◆ ABOUT THIS TASK: Keep only the lines that hold the string "items", filtering out the rest of the entries below.
•••••
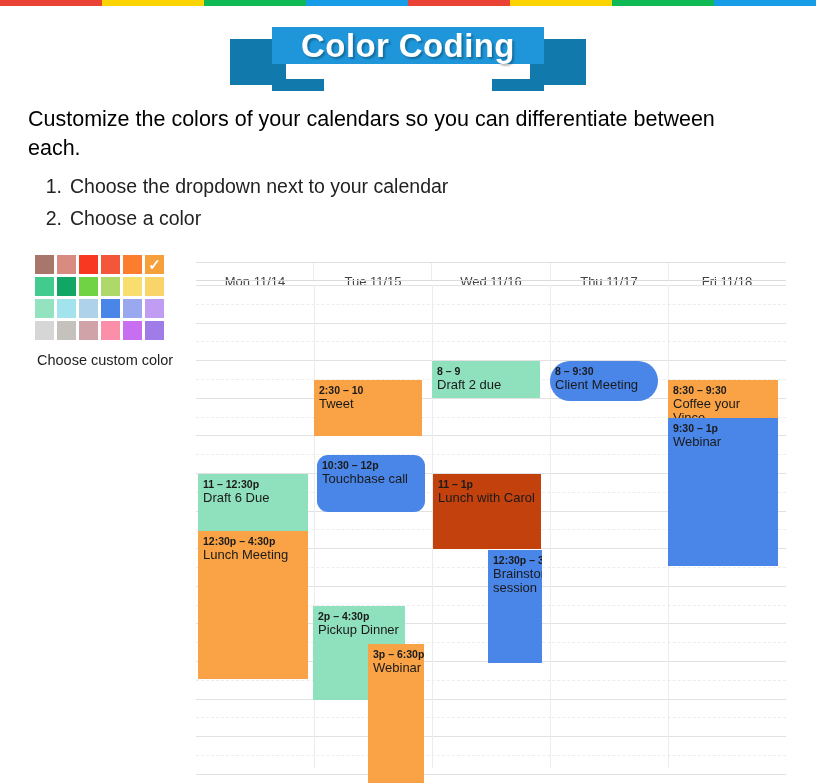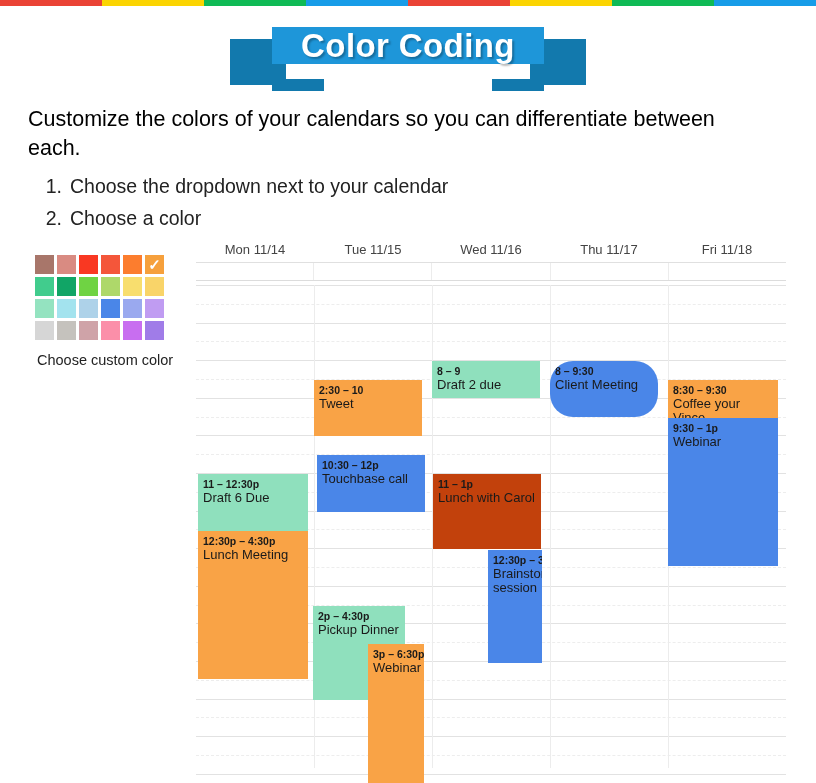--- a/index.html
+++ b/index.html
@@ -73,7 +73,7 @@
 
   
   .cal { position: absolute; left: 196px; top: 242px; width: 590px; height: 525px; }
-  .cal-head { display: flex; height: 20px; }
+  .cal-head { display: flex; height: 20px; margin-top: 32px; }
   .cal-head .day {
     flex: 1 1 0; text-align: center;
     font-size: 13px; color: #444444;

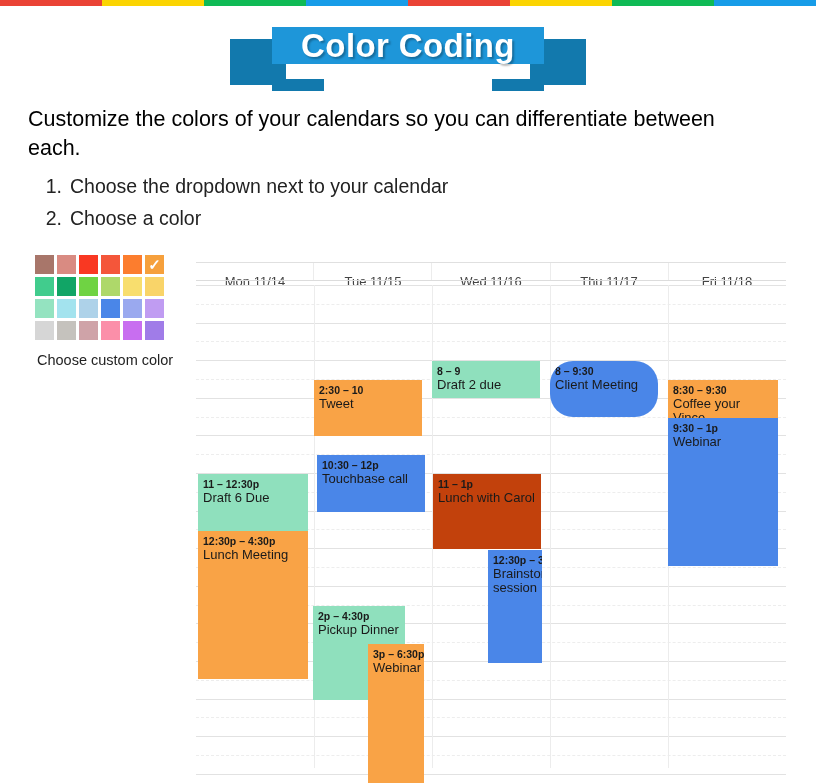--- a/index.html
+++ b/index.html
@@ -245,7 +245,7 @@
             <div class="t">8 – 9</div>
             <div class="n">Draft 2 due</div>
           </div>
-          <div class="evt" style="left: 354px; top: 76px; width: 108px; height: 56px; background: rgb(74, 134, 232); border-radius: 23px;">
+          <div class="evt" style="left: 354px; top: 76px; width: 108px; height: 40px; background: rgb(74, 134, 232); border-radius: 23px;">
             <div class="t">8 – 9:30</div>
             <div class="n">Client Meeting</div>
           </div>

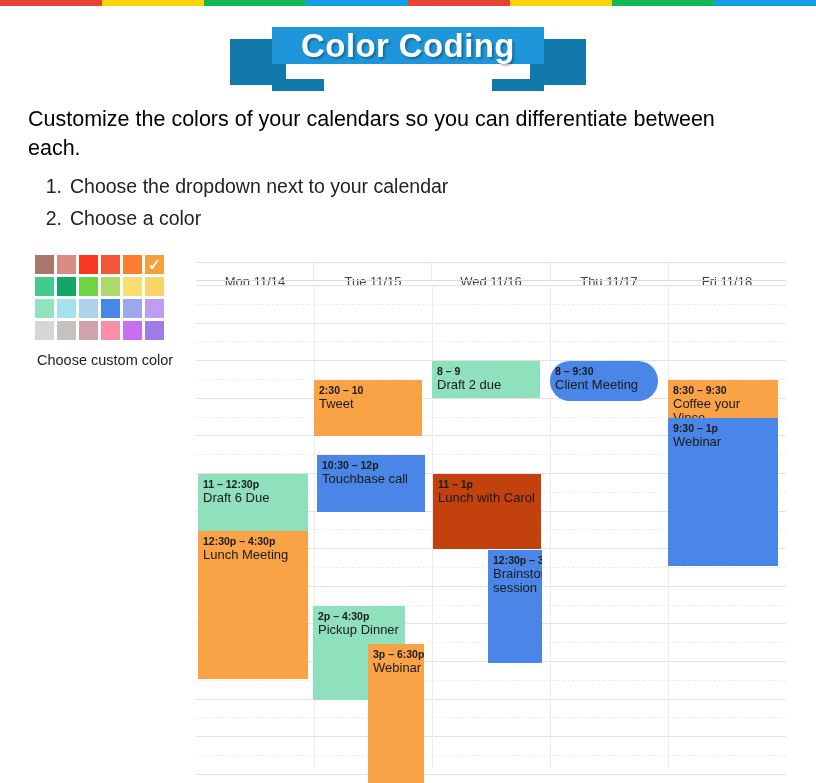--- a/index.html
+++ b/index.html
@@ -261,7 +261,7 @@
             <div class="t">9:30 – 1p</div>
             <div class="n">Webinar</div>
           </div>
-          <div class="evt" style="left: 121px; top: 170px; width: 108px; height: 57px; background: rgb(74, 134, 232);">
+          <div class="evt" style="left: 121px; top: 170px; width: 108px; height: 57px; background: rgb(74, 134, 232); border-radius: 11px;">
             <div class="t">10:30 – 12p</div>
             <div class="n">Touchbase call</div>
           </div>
•••••
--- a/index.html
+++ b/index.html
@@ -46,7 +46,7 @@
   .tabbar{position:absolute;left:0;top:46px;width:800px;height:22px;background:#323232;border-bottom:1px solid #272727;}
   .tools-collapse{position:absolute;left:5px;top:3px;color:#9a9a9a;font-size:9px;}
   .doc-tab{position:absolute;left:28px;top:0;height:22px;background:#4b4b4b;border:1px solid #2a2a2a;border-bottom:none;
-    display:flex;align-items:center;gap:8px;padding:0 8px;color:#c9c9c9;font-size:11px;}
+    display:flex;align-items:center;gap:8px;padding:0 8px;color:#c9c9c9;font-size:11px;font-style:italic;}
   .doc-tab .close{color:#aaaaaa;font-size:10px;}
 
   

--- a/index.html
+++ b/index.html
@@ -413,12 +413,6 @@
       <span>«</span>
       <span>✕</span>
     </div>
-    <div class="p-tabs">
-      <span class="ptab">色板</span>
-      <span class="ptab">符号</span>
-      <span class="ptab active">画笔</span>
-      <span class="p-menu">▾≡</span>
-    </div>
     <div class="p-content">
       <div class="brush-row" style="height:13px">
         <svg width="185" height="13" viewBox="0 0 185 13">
•••••
◆ TASK ANSWER:
-    display:flex;align-items:center;gap:8px;padding:0 8px;color:#c9c9c9;font-size:11px;}
+    display:flex;align-items:center;gap:8px;padding:0 8px;color:#c9c9c9;font-size:11px;font-style:italic;}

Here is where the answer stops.